Başkan Recep Tayyip Erdoğan, Ahlat'ta 10 dönüm alanda, 1071 metrekare oturma alanına sahip bir otağ merkezi yapacaklarını bildirdi.
Erdoğan'ın açıklamalarından öne çıkan satır başları:
"Burada yapacağımız daha çok şeyler var. Özellikle burayı selvilerle çevreleyip çok daha farklı bir hale getirmek istiyoruz. Şu andaki durum bizim için yeterli değil, daha iyi olacak. Çünkü bu millete ne yakışırsa onu yapacağız. 26 Ağustos burası, 24 Ağustos Ahlat. Ahlat'ta otağı kuruldu. Oradan yolculuk iki gün buraya. 26 Ağustos'ta da Malazgirt Zaferi'yle ilgili adımlar atıldı. Van gölü havzası tarihimizin bize en kıymetli emanetlerinden biridir. Bu bölgeyi her bakımdan korumalıyız.
'AHLAT'A BİR CUMHURBAŞKANLIĞI KÖŞKÜ YAKIŞIR'
Sayın Bahçeli bir ziyaretinde 26 Ağustosu konuşurken güzel bir hatırlatmada bulundu. Dediler ki 'Ahlat'a bir Cumhurbaşkanlığı Köşkü yakışır.' Çünkü otağı Sultan Alp Arslan oraya kurdu. Biz de varisleri olarak oraya bir otağı kuralım." dedi.

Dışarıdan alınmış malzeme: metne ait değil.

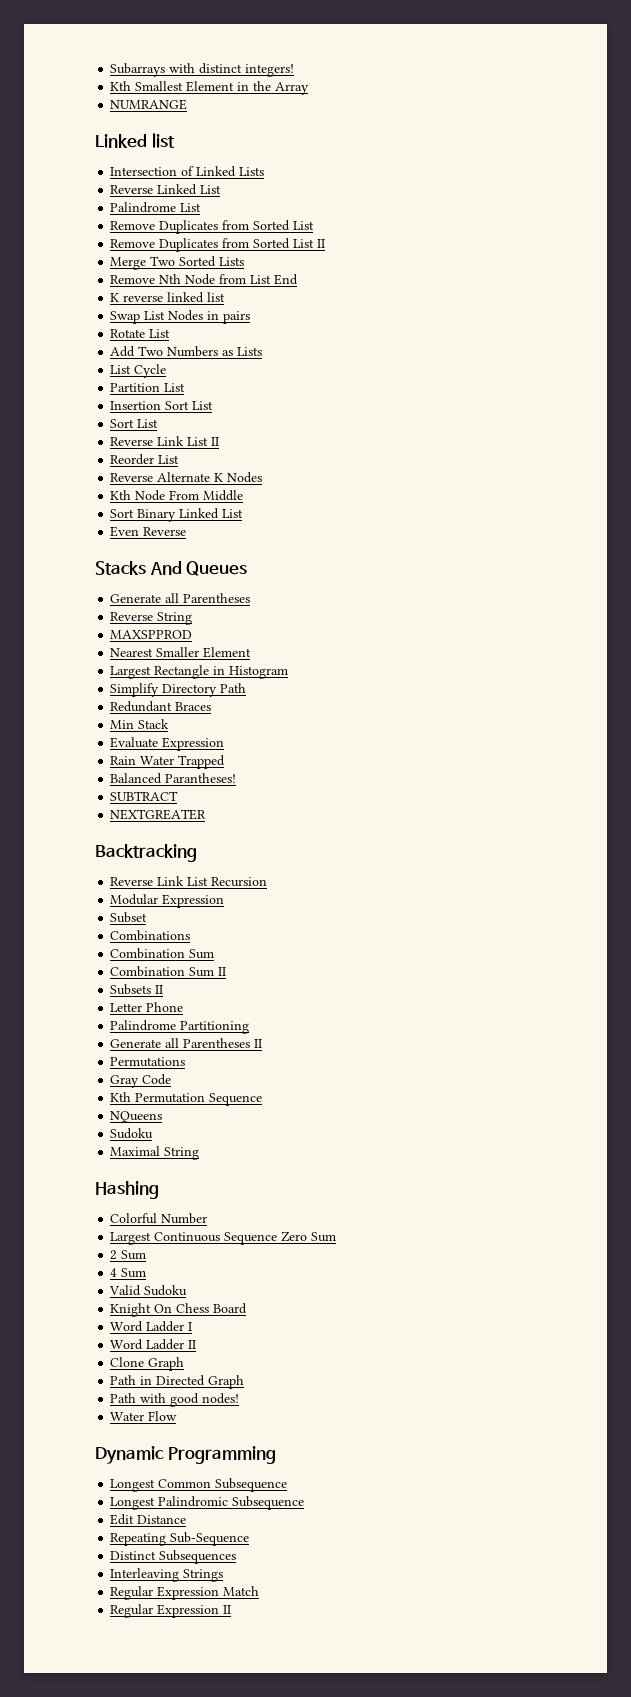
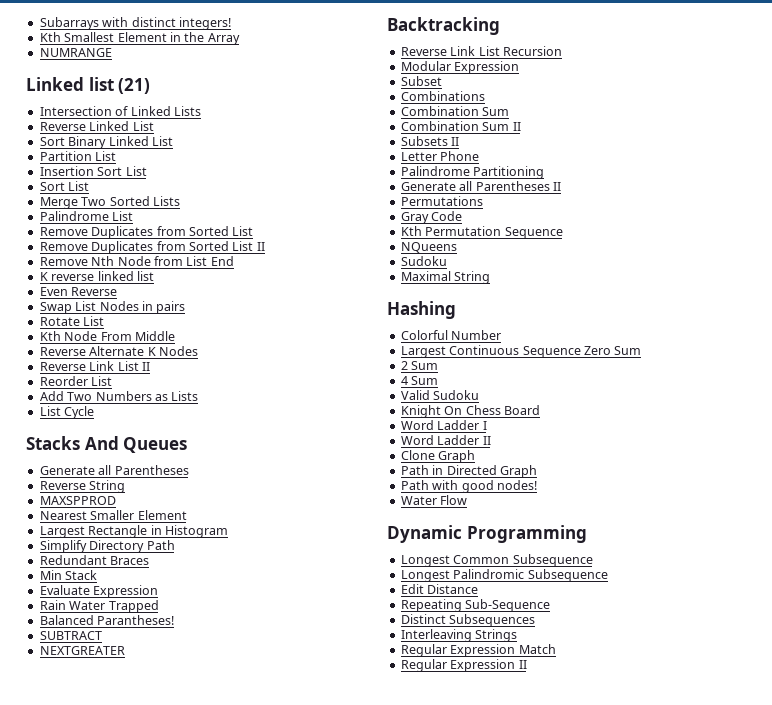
(175, 140) none -> [118,78,151,94] (21)
(222, 189) none -> [39,136,173,149] [39,151,117,161] [39,166,147,176] [39,181,90,191] [39,196,180,209] // Sort Binary Linked List // Partition List // Insertion Sort List // Sort List // Merge Two Sorted Lists
[110,256,245,270] // Merge Two Sorted Lists -> (265, 246) none
(226, 297) none -> [39,287,118,296] // Even Reverse
(171, 333) none -> [39,331,175,341] [39,346,198,356] [39,361,150,371] [39,376,113,386] // Kth Node From Middle // Reverse Alternate K Nodes // Reverse Link List II // Reorder List
[110,383,186,392] [110,401,214,410] [110,419,159,428] [110,436,220,446] [110,454,180,465] [110,472,263,483] [110,490,244,501] [110,508,244,522] [110,526,187,537] // Partition List // Insertion Sort List // Sort List // Reverse Link List II // Reorder List // Reverse Alternate K Nodes // Kth Node From Middle // Sort Binary Linked List // Even Reverse -> (95, 412) none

Muş’un Malazgirt ilçesinde kutlanan 26 Ağustos Malazgirt Zaferi’nin 947. yıl dönümü öncesi Türkiye’nin her tarafından on binlerce insan akın akın ilçeye geldi. Bitlis’in Ahlat ilçesindeki kutlamalarının ardından helikopterle Malazgirt’e gelen Erdoğan, burada protokol üyeleri tarafından karşılandı. Daha sonra kendisini bekleyen kalabalığa hitap eden Erdoğan, yollardaki sürücüleri dikkatli olmaları konusunda uyararak, sabah Bitlis’in Ahlat ilçesinde olduğunu anımsattı. Erdoğan, “Sabah Ahlat’taydık. Tarihimizde çok önemli bir yeri olan bu güzel ilçemizde Selçuklu Mezarlığını ziyaret ettik. Ardından buradaki etkinlik alanını ziyaret ettik ve buraya geldik. On binler buraya geldi, Malazgirt Ovası'nı doldurdu. Az önce resmi rakamı aldım, 75 bin kişi. Burada yapacağımız daha çok şeyler var. İnşallah çevre düzenlemesiyle burayı özellikle selvilerle çevreleyip çok daha iyi bir hale getirelim diyoruz. Milletimizin birliğinin ve beraberliğini sembolü olan bu bölgeyi korumalı ve gözetmeliyiz. Sayın Bahçeli bir ziyaretinde güzel bir hatırlatmada bulundu, ‘Ahlat’a bir Cumhurbaşkanlığı Köşkü yakışır’ demişti. Çünkü otağı Sultan Alparslan oraya kurdu, biz de varisleri olarak oraya böyle bir otağ kuralım inşallah. Bugün vali ve belediye başkanımızla görüştük. Onlar 1071 metrekare yer düşünmüşler. Dedik olmaz. 1071 metrekare oturum alanı olur, en az 5 dönüm ve çevre düzenlemesiyle. Belediye başkanımız da coştu, ‘en az 10 dönüm’ dedi. Bu bir işaret fişeğidir, inşallah sonu da hayır olur. Malazgirt Savaşı’nın yaşandığı bölgeyi milli park olarak ilan ettik ve düzenlemesine başladık. Bu yıl milli park alanının ilk etabı devreye girdi” dedi.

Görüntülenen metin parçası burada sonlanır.